SEJAK didaulat menjadi Direktur Utama TVRI pada November 2017, Helmy Yahya melakukan sejumlah perombakan di tubuh lembaga penyiaran publik itu. Salah satunya dilakukan di manajemen keuangan dengan mengubah sistem pembayaran yang semula tunai menjadi nontunai. “Kami menerapkan sistem cashless. Jadi enggak ada lagi kas. Semua transfer,” ujar Helmy kepada Tempo, Rabu, 22 Januari lalu.

Komitmen itu pun disampaikan Helmy ketika dilantik di Gedung TVRI, Senayan, Jakarta, pada 29 November tiga tahun lalu. Helmy meyakini sistem itu efektif menutup berbagai kebocoran anggaran yang terjadi di TVRI. Sebelum sistem itu berlaku, kata Direktur Keuangan TVRI Isnan Rahmanto, pembayaran seperti honor narasumber, sewa hotel untuk acara, dan biaya tiket pesawat dilakukan secara tunai. Setelah Helmy masuk, tak ada lagi pembayaran tunai. Ia mencontohkan, honor untuk narasumber langsung dikirim ke rekening setelah acara selesai.
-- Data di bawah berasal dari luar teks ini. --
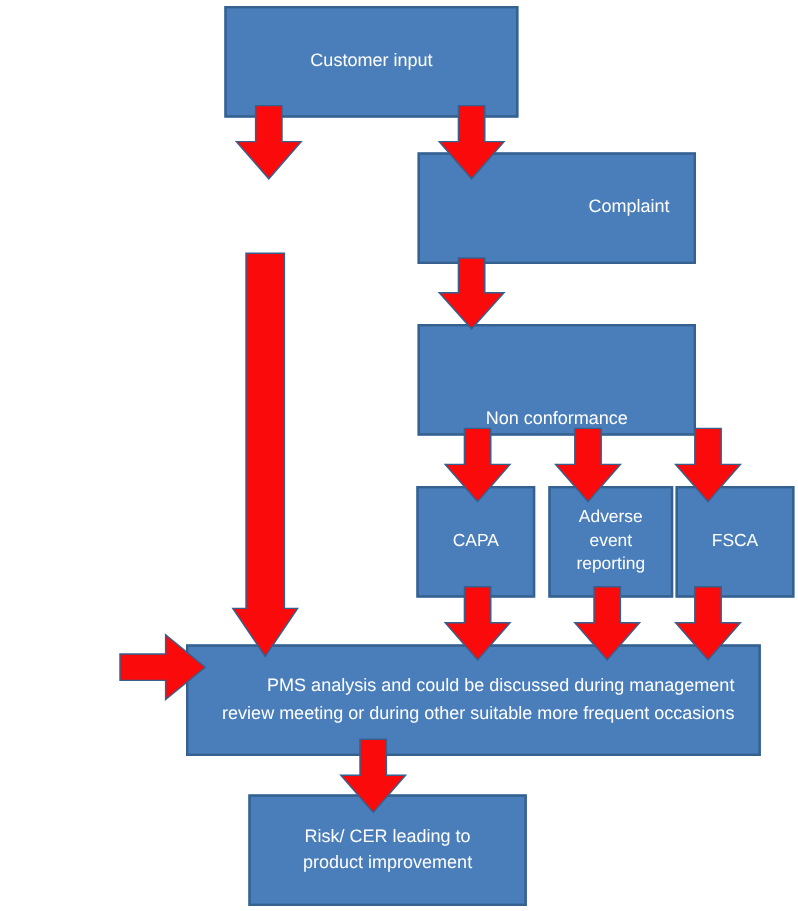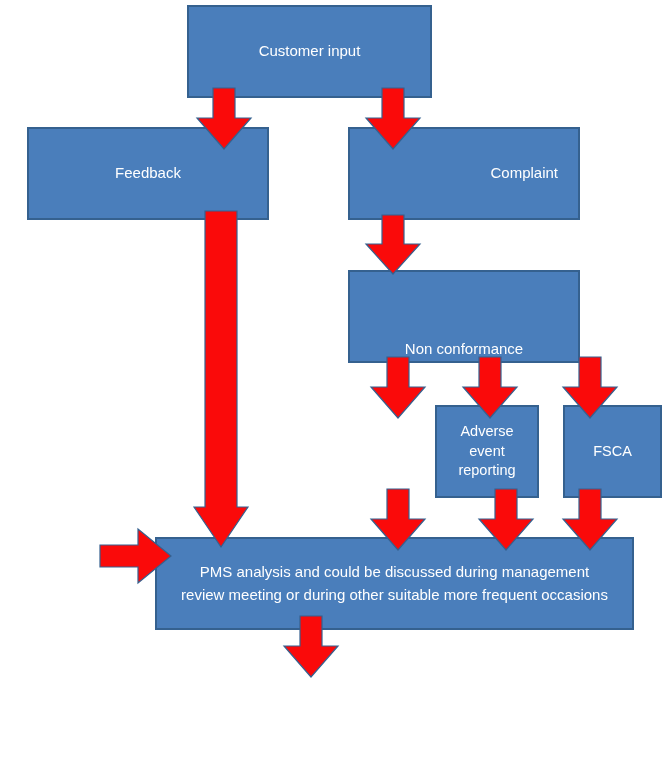--- a/index.html
+++ b/index.html
@@ -24,62 +24,65 @@
     align-items: center;
     justify-content: center;
     text-align: center;
     color: #ffffff;
     font-size: 15px;
     line-height: 1.35;
     z-index: 1;
     padding: 2px 20px;
   }
   .node.small { font-size: 14.5px; }
-  .node.pms   { font-size: 15px; line-height: 1.5; }
+  .node.pms   { font-size: 15px; line-height: 1.5; text-align: right; }
   .arrow {
     position: absolute;
     z-index: 2;
   }
   .arrow svg { display: block; overflow: visible; }
 </style>
 </head>
 <body>
 
 <div id="canvas">
 
   <div class="node" style="left:187px; top:5px; width:245px; height:93px;">
     <span>Customer input</span>
   </div>
 
-  <div class="node" style="left:27px; top:127px; width:242px; height:93px;">
-    <span>Feedback</span>
-  </div>
 
   <div class="node" style="left:348px; top:127px; width:232px; height:93px;justify-content:flex-end;">
     <span>Complaint</span>
   </div>
 
   <div class="node" style="left:348px; top:270px; width:232px; height:93px;align-items:flex-end;">
     <span>Non conformance</span>
   </div>
 
+  <div class="node small" style="left:347px; top:405px; width:99px; height:93px;">
+    <span>CAPA</span>
+  </div>
 
-  <div class="node small" style="left:435px; top:405px; width:104px; height:93px;">
+  <div class="node small" style="left:457px; top:405px; width:104px; height:93px;">
     <span>Adverse event reporting</span>
   </div>
 
   <div class="node small" style="left:563px; top:405px; width:99px; height:93px;">
     <span>FSCA</span>
   </div>
 
 
   <div class="node pms" style="left:155px; top:537px; width:479px; height:93px;">
     <span>PMS analysis and could be discussed during management review meeting or during other suitable more frequent occasions</span>
   </div>
 
+  <div class="node" style="left:207px; top:662px; width:232px; height:93px;">
+    <span>Risk/ CER leading to product improvement</span>
+  </div>
 
   <div class="arrow" style="left:196px; top:88px; width:56px; height:62px;">
     <svg width="56" height="62" viewBox="0 0 56 62">
       <polygon points="17,0 39,0 39,30 55,30 28,61 1,30 17,30" fill="#fa0a0a" stroke="#35618f" stroke-width="1.2"></polygon>
     </svg>
   </div>
 
   <div class="arrow" style="left:365px; top:88px; width:56px; height:62px;">
     <svg width="56" height="62" viewBox="0 0 56 62">
       <polygon points="17,0 39,0 39,30 55,30 28,61 1,30 17,30" fill="#fa0a0a" stroke="#35618f" stroke-width="1.2"></polygon>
Menurut Helmy, penolakan sempat terjadi ketika dia mengubah sistem pembayaran tersebut. Sekalipun mendapat sejumlah penolakan, penerapan cashless justru membawa TVRI memperoleh opini wajar tanpa pengecualian dari Badan Pemeriksa Keuangan atas laporan keuangan 2018. Helmy mengklaim itulah pertama kalinya TVRI mendapat opini tersebut.

Sebelumnya, pada 2014-2016, TVRI menerima opini disclaimer. Anggota III BPK, Achsanul Qosasi, mengatakan pada 2013-2016 pengelolaan TVRI berantakan. Ia mencontohkan, pencatatan aset TVRI cukup buruk dan belanja barang kerap berulang. “Ada laptop yang sudah dibeli kemudian dianggarkan tahun berikutnya,” ujarnya saat ditemui Tempo pada Jumat, 24 Januari lalu.

Tak lama setelah dilantik, Helmy dan jajaran direksi bertemu dengan Achsanul dan berkonsultasi tentang masalah kebocoran anggaran di TVRI. Achsanul menjelaskan segudang persoalan yang ada di situ. Mengetahui sejumlah masalah, Helmy bersama direksi berusaha memperbaikinya. “Saya jelaskan ini yang harus dibereskan. Dia kan akuntan, jadi dia mengerti pembukuan,” kata Achsanul. Adapun pada 2017, TVRI mendapat opini wajar dengan pengecualian.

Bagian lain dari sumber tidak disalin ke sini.